Though HealthSouth has had no really bad news of its own to tarnish it --
indeed, the business's fundamentals remain strong, with good margins and
solid, predictable earnings gains -- its stock has fallen by about 15%
since July, when it was trading at an all-time high of 28 15/16. The shares
closed at 25 Wednesday.

The reason is that hard times have hit health care providers in recent
months, starting back in July when the government charged three executives
of Columbia/HCA Healthcare, the nation's largest hospital chain, with
defrauding Medicare, and then launched a probe of the company's billing
practices. In October, Oxford Health Plans, a large Norwalk, CT-based
health maintenance organization, shocked analysts by announcing huge losses
because of a flawed billing system. Other HMOs, including Cigna and Aetna,
have also run into financial trouble prompted by poor cost containment. As
a result, many stocks in the sector began to crumble, pushing the Dow Jones
Health Care Providers index down some 23% since July.

And HealthSouth stock could fall even further if other health care
providers' problems worsen. "The group is vulnerable. Every time someone is
slapped on the wrist, it affects everyone," warns Marc Greenberg, portfolio
manager at New York-based Avatar Associates.

Perhaps sensing trouble, corporate insiders started dumping HealthSouth
shares: At least ten top executives sold about 4.6 million shares
altogether in November at about $26-$27 a share, according to Federal
Filings. (Scrushy himself unloaded a whopping 4 million shares at $27 per
share.) And five executives filed with the Securities and Exchange
Commission to sell 681,000 more shares, according to CDA/Investnet.
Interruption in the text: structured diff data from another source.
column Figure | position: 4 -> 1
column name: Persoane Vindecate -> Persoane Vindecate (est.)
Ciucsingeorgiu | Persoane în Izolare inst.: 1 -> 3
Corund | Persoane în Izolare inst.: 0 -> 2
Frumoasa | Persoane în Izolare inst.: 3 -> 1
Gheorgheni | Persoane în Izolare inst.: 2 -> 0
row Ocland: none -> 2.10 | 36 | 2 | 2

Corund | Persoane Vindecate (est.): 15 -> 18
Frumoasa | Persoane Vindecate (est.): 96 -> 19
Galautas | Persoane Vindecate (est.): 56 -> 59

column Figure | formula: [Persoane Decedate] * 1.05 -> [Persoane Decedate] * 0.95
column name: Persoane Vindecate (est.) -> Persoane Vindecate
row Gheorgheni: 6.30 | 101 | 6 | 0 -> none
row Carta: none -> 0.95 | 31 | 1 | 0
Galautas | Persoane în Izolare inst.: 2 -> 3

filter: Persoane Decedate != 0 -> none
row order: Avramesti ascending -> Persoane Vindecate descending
The
company did not return telephone calls seeking comment.

These sales have prompted more than a little concern among big investors.
"What do they know that I don't know?" wonders Greenberg. "I hope there
isn't a smoking gun lying around." Avatar reduced its position in
HealthSouth from over a million shares to just below 350,000 back in the
third quarter of 1997, according to Vickers Stock Research. The reason,
according to Greenberg, is fear that despite HealthSouth's strength, its
stock will suffer along with all the others should the health care industry
continue to come under regulatory fire -- a prospect he finds likely.
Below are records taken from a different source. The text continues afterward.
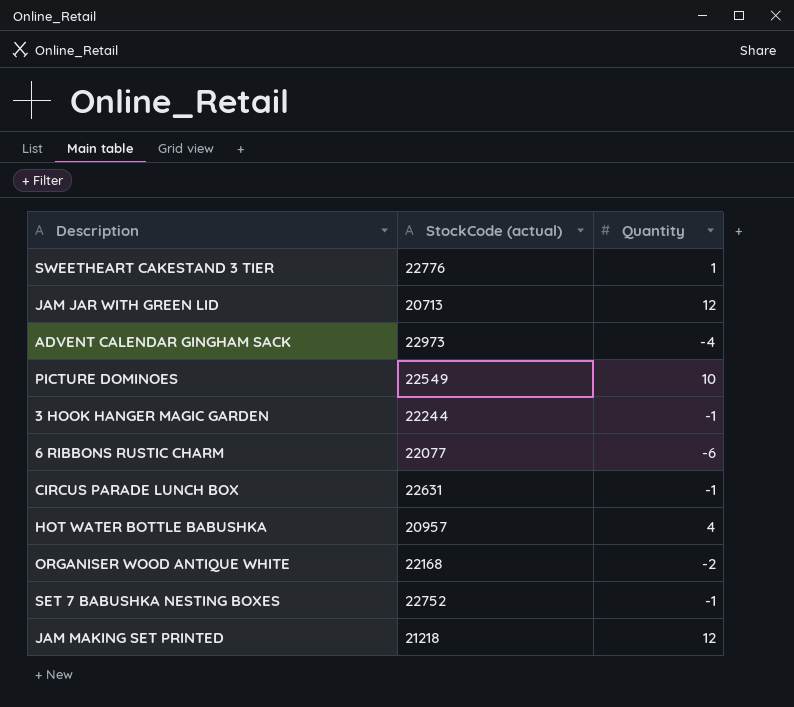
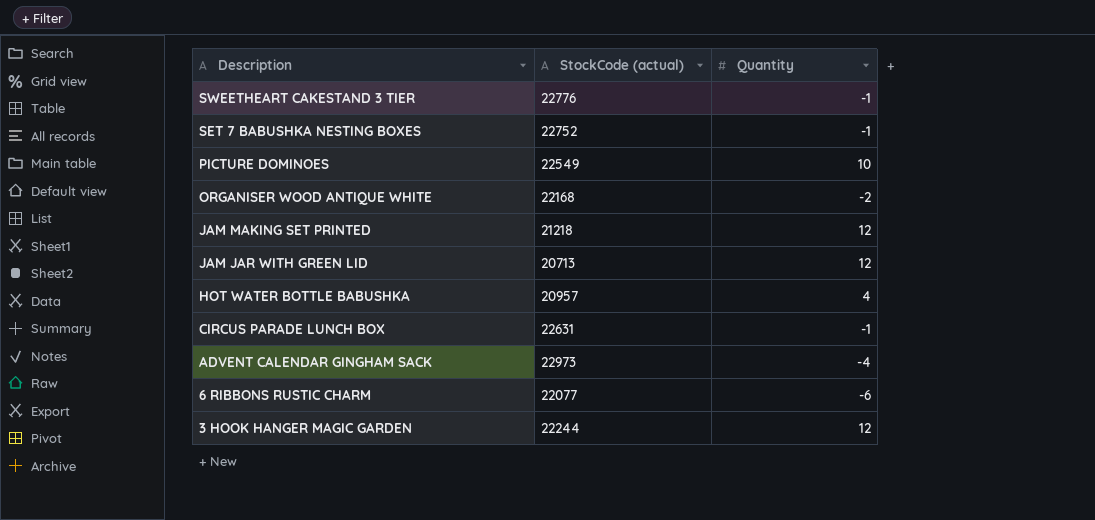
row order: none -> Description descending
SWEETHEART CAKESTAND 3 TIER | Quantity: 1 -> -1
3 HOOK HANGER MAGIC GARDEN | Quantity: -1 -> 12

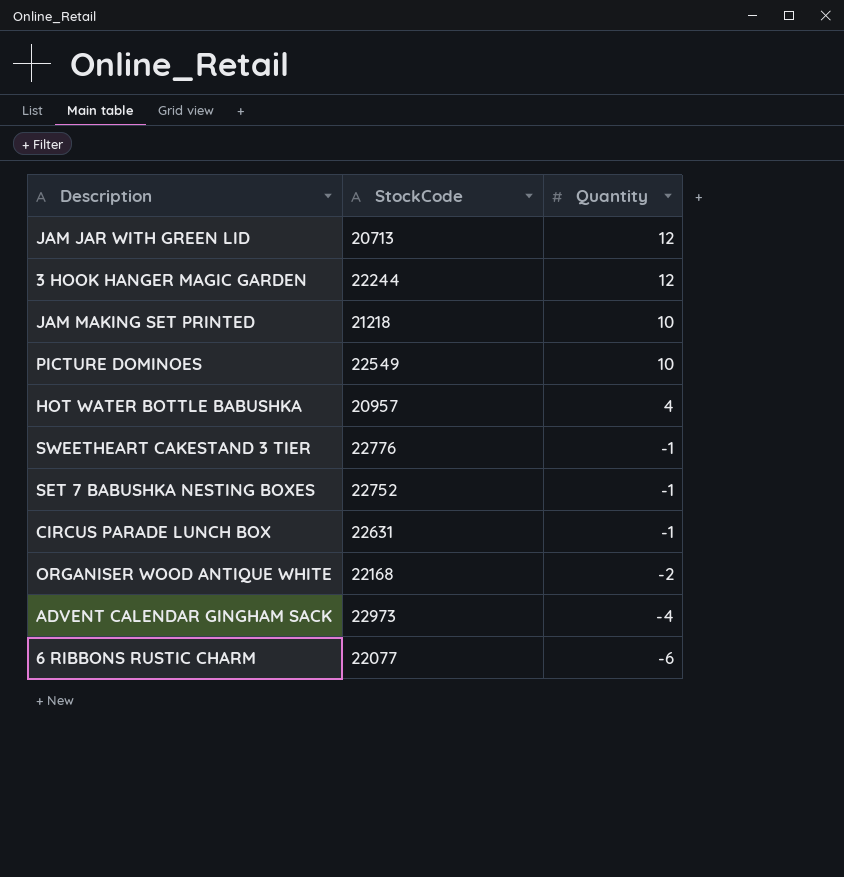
row order: Description descending -> Quantity descending
column name: StockCode (actual) -> StockCode
JAM MAKING SET PRINTED | Quantity: 12 -> 10

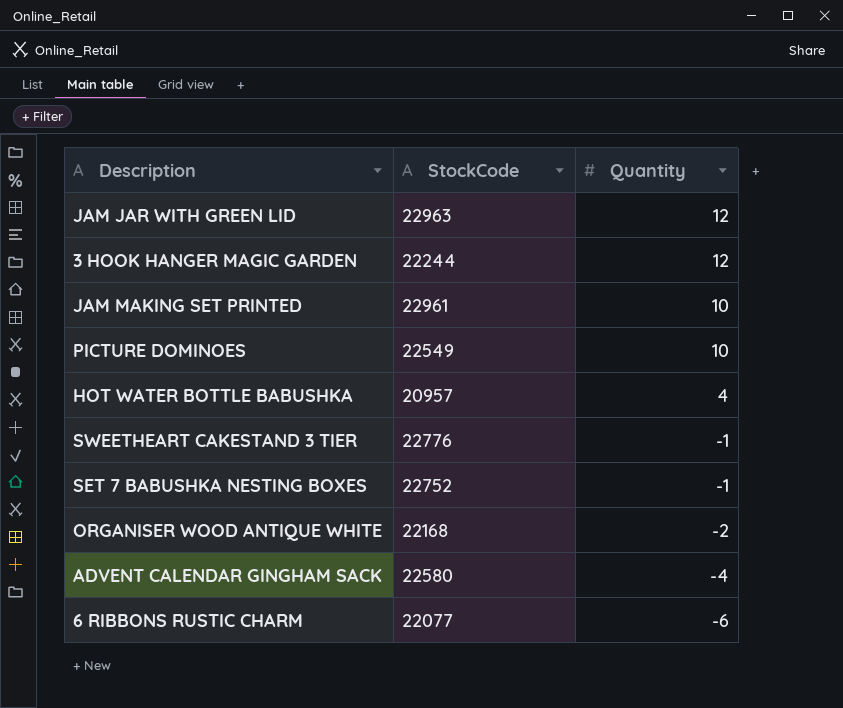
row CIRCUS PARADE LUNCH BOX: 22631 | -1 -> none
JAM JAR WITH GREEN LID | StockCode: 20713 -> 22963
JAM MAKING SET PRINTED | StockCode: 21218 -> 22961
ADVENT CALENDAR GINGHAM SACK | StockCode: 22973 -> 22580

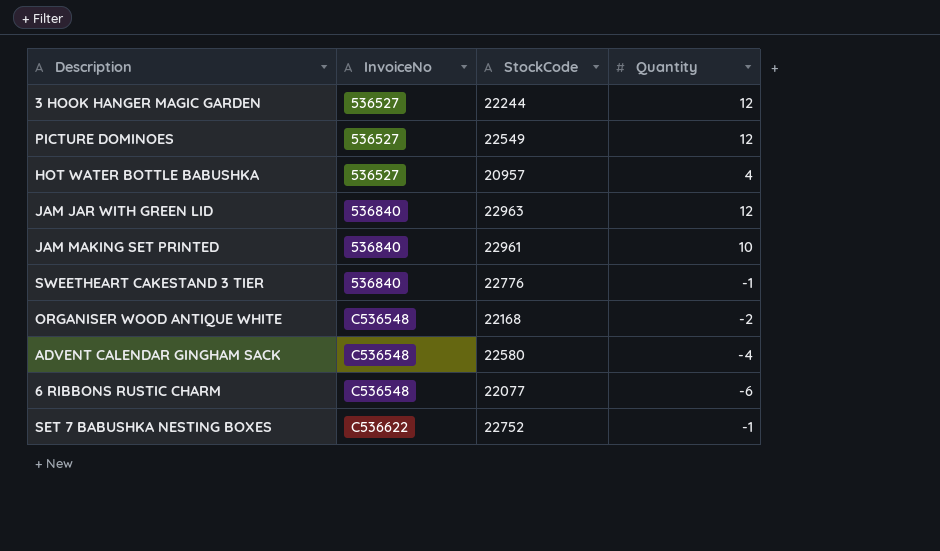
row order: Quantity descending -> InvoiceNo ascending
column InvoiceNo | position: none -> 2
PICTURE DOMINOES | Quantity: 10 -> 12

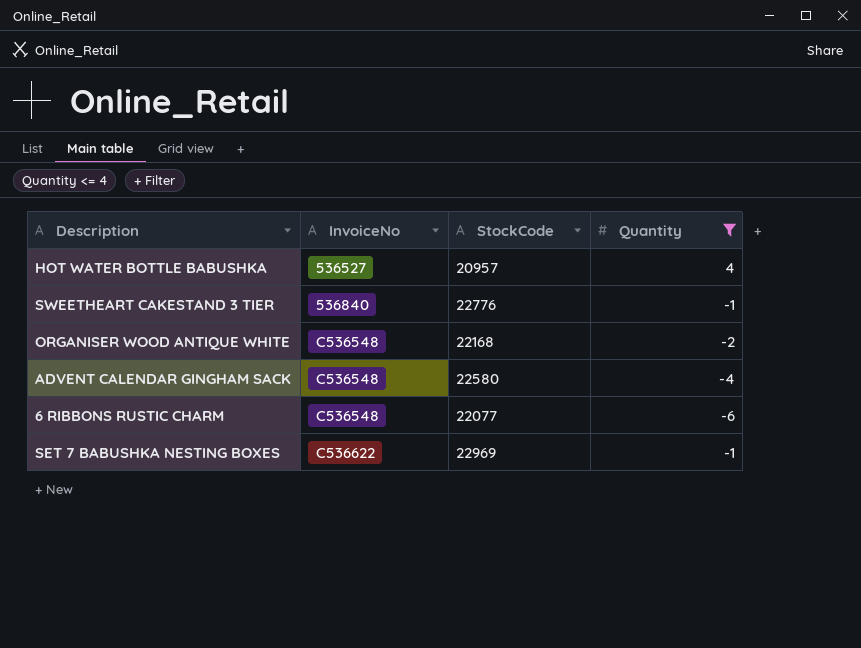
filter: none -> Quantity <= 4
SET 7 BABUSHKA NESTING BOXES | StockCode: 22752 -> 22969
"I have no concerns about [HealthSouth's] fundamental business, but
companies whose growth is fueled largely by acquisition have come under
pressure, and the Street is going to paint them all with the same brush,"
he argues, noting that HealthSouth's tremendous growth has been driven
largely by acquisitions. In a related case, physician management firm
MedPartners recently took a $145-million charge in the fourth quarter and
said it might report a loss of as much as 25 cents a share. MedPartners has
been criticized for making some unwise acquisitions in the past, and has
racked up more than $1 billion in debt in the process. "MedPartners didn't
understand the cost structure of some of its acquisitions," says Frank
Brown, an analyst with Atlanta-based Sterne, Agee & Leach.

Of course, HealthSouth is known for making intelligent, strategic
acquisitions and integrating them seamlessly into its existing business.
But that may not stop investors from lumping the company together with the
rest of pack. "It is understandable that investors would take a long look
at rapid consolidators," notes Brown.

Another concern is that the government's investigation of Columbia/HCA may
lead to an even broader crackdown on the managed care industry's billing
practices, which could ultimately cause even more carnage in stock prices,
Greenberg suspects.

And by some measures, HealthSouth stock might not have much more room to
run. At current levels, the shares are trading at about 22 times First
Call's 1998 consensus earnings estimate of $1.15 per share -- about in line
with its expected 1998 and five-year earnings growth rates. Scott
Abernethy, an analyst at Philadelphia-based Glenmede Trust, believes that
the stock is fairly valued at its current price. That means it could be
vulnerable to the kind of unpleasant surprises that can quickly turn love
into hatred in the fickle world of Wall Street.